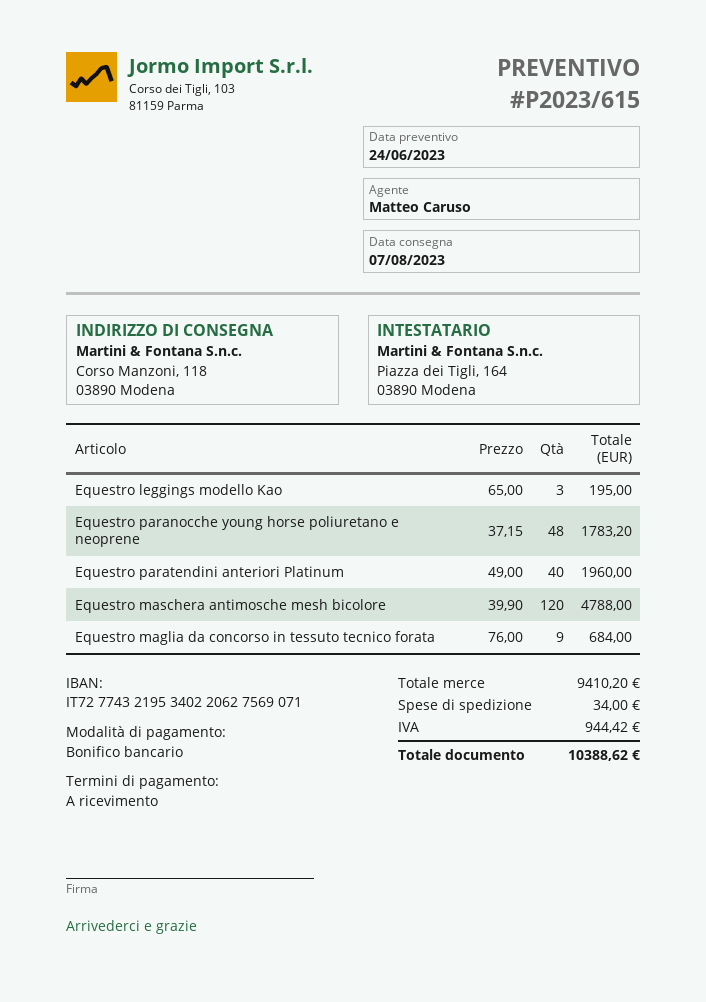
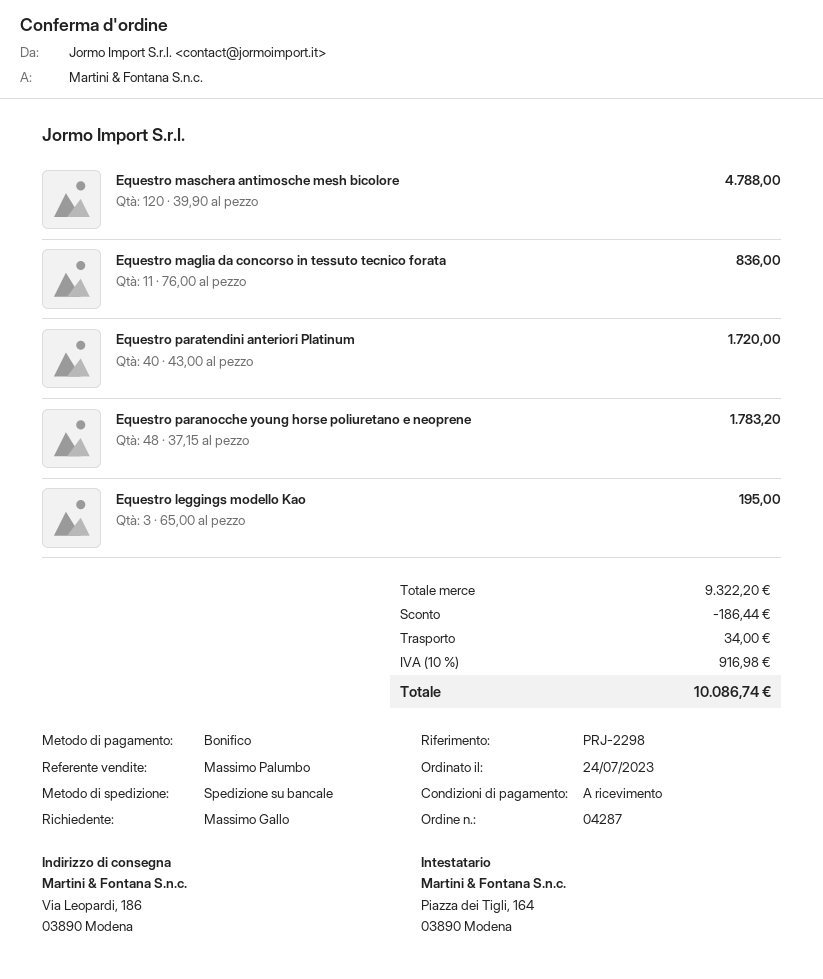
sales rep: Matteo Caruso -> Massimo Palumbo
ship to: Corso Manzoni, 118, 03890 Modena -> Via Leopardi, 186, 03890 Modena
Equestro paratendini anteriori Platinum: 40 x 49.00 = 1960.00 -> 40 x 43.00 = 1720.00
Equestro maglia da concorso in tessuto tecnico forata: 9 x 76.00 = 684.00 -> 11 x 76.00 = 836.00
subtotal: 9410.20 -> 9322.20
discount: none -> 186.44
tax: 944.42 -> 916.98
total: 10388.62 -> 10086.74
==================================================
#### TASK TO CARRY OUT:
Starting with the line that contains "subtotal: 9410.20 -> 9322.20", copy each line through the end of the data exactly, and leave out all earlier lines.

#### EXPECTED ANSWER:
subtotal: 9410.20 -> 9322.20
discount: none -> 186.44
tax: 944.42 -> 916.98
total: 10388.62 -> 10086.74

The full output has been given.